* **Required action**:
Your task is to write out the entire listing exactly, omitting its pictures.
[Opening Material shown section]
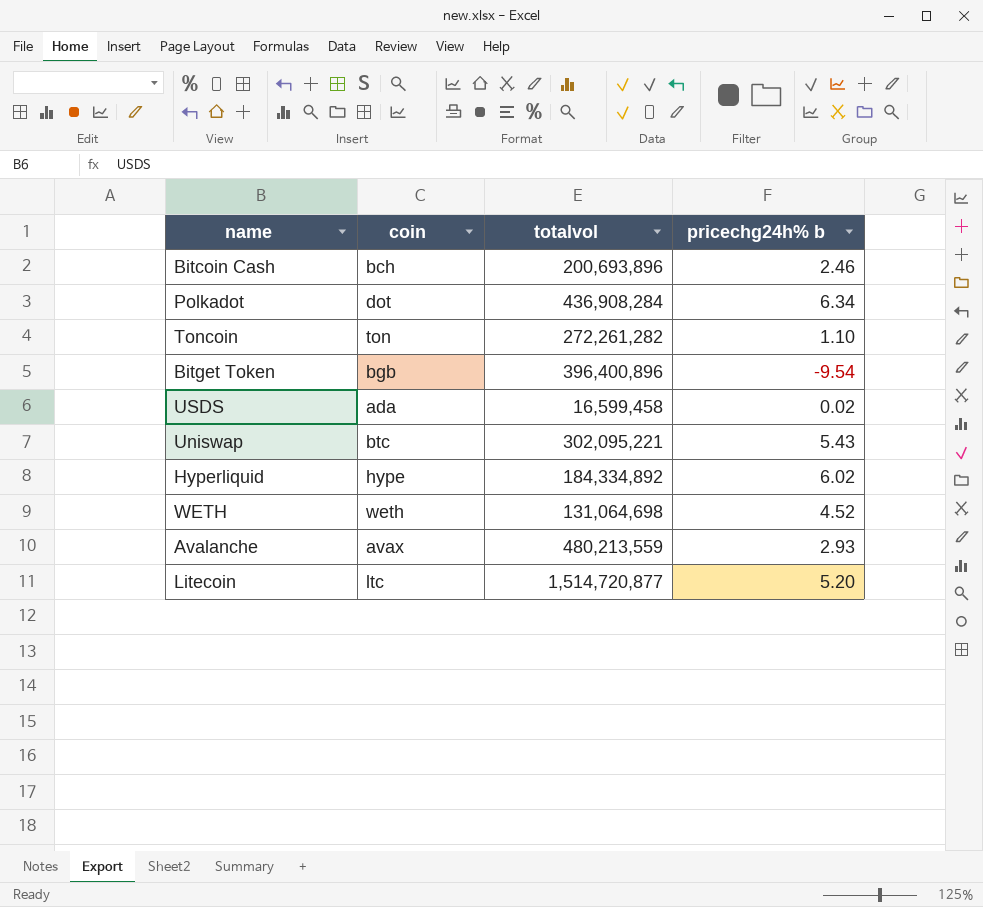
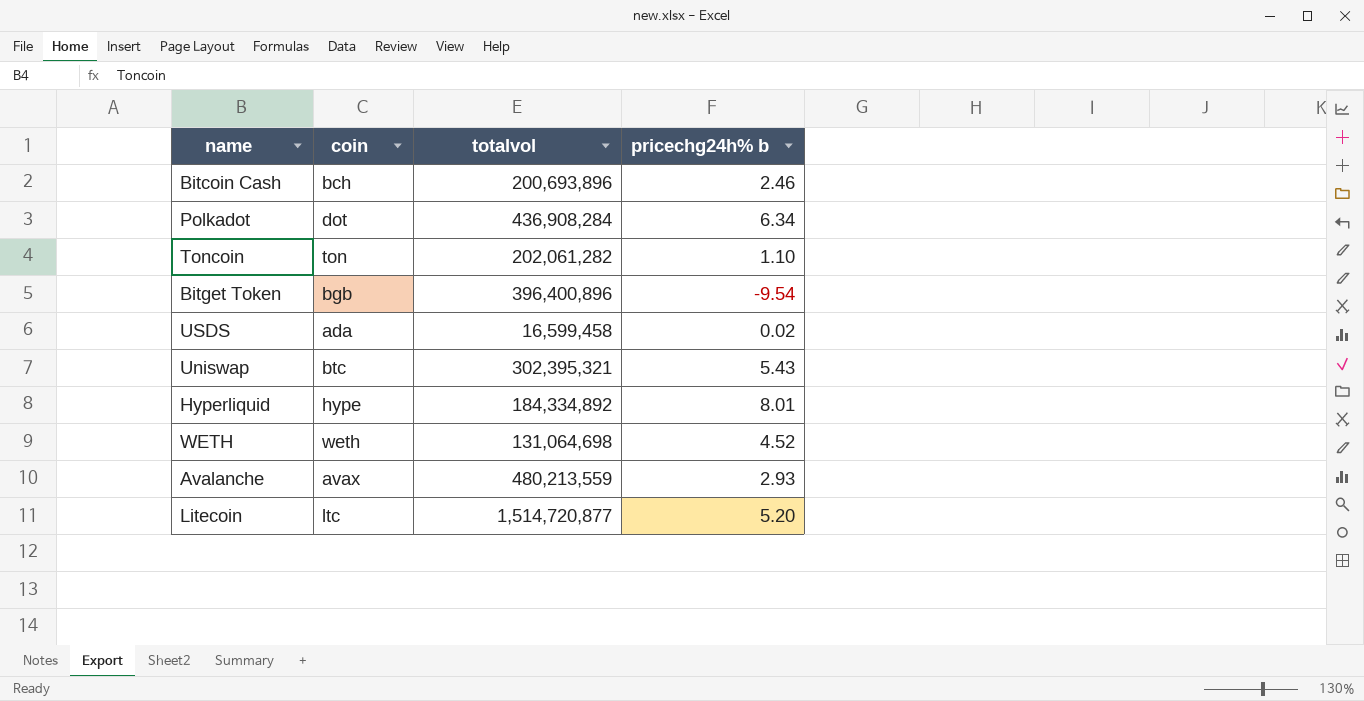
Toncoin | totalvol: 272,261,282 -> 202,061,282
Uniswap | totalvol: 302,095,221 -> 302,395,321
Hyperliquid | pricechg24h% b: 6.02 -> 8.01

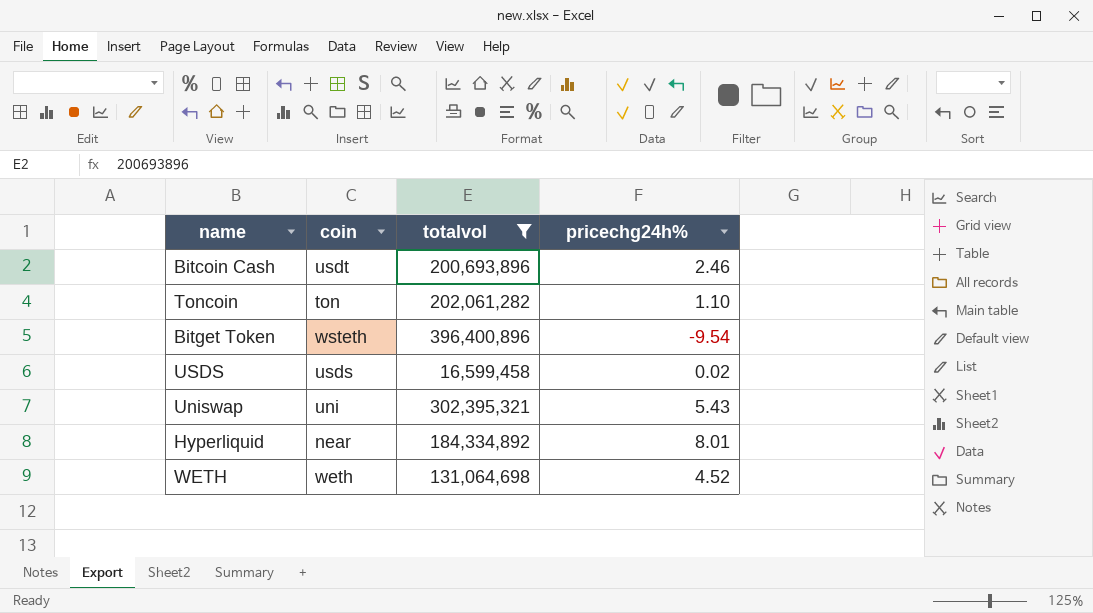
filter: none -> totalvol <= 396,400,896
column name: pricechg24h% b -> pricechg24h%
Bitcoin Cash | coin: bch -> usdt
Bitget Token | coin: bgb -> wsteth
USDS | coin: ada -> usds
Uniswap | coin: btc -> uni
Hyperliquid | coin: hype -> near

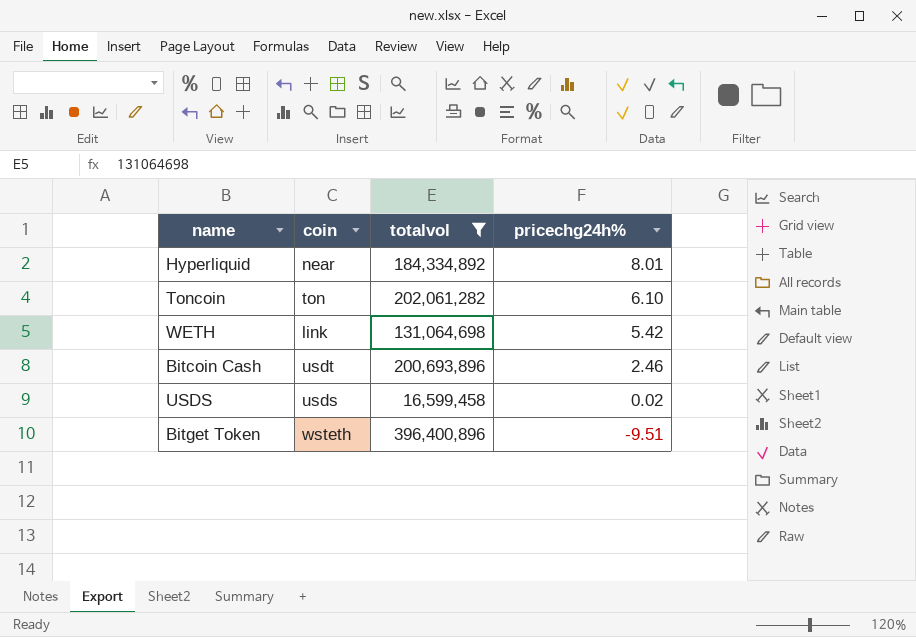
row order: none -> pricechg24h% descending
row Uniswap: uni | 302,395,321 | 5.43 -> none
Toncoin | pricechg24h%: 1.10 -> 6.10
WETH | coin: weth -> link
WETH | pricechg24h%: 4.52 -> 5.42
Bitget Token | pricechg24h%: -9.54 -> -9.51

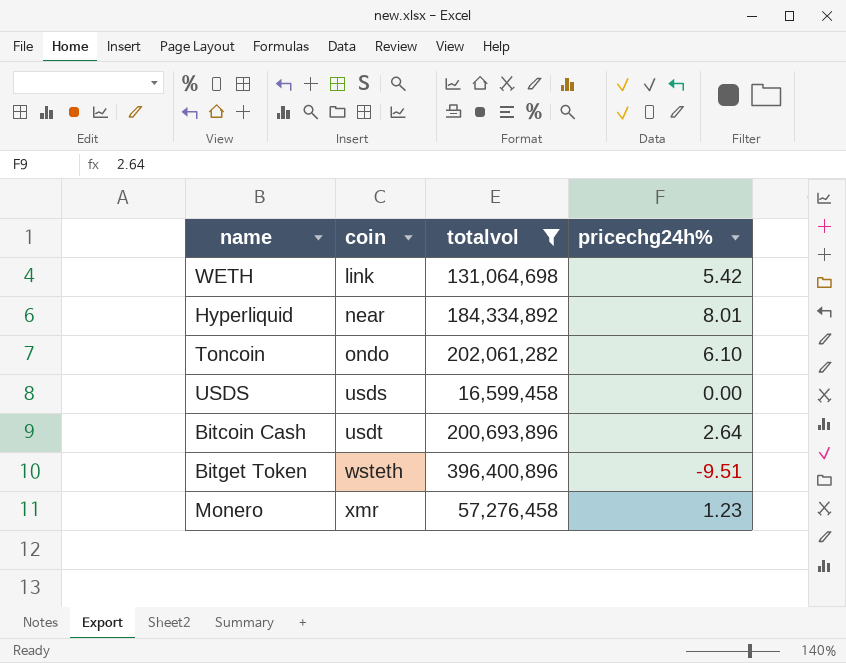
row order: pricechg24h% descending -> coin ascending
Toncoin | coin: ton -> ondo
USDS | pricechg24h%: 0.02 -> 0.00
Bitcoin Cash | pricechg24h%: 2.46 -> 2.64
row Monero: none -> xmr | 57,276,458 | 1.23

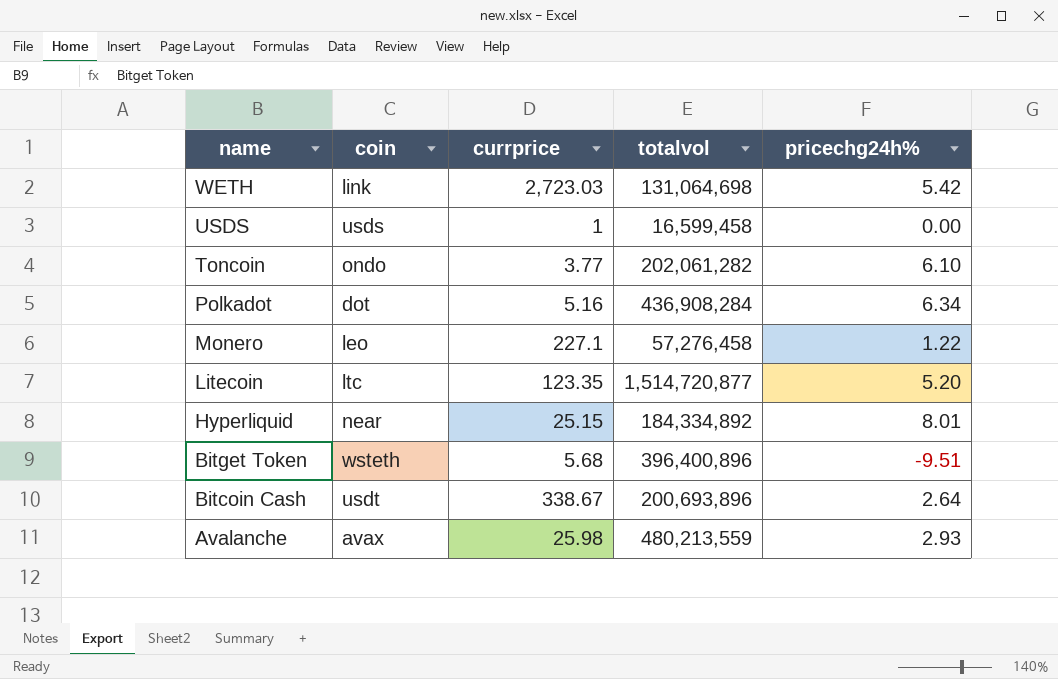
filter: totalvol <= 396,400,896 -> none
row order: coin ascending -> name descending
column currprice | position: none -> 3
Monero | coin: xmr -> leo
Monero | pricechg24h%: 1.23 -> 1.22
[Closing Material shown section]
* **Task answer**:
Toncoin | totalvol: 272,261,282 -> 202,061,282
Uniswap | totalvol: 302,095,221 -> 302,395,321
Hyperliquid | pricechg24h% b: 6.02 -> 8.01

filter: none -> totalvol <= 396,400,896
column name: pricechg24h% b -> pricechg24h%
Bitcoin Cash | coin: bch -> usdt
Bitget Token | coin: bgb -> wsteth
USDS | coin: ada -> usds
Uniswap | coin: btc -> uni
Hyperliquid | coin: hype -> near

row order: none -> pricechg24h% descending
row Uniswap: uni | 302,395,321 | 5.43 -> none
Toncoin | pricechg24h%: 1.10 -> 6.10
WETH | coin: weth -> link
WETH | pricechg24h%: 4.52 -> 5.42
Bitget Token | pricechg24h%: -9.54 -> -9.51

row order: pricechg24h% descending -> coin ascending
Toncoin | coin: ton -> ondo
USDS | pricechg24h%: 0.02 -> 0.00
Bitcoin Cash | pricechg24h%: 2.46 -> 2.64
row Monero: none -> xmr | 57,276,458 | 1.23

filter: totalvol <= 396,400,896 -> none
row order: coin ascending -> name descending
column currprice | position: none -> 3
Monero | coin: xmr -> leo
Monero | pricechg24h%: 1.23 -> 1.22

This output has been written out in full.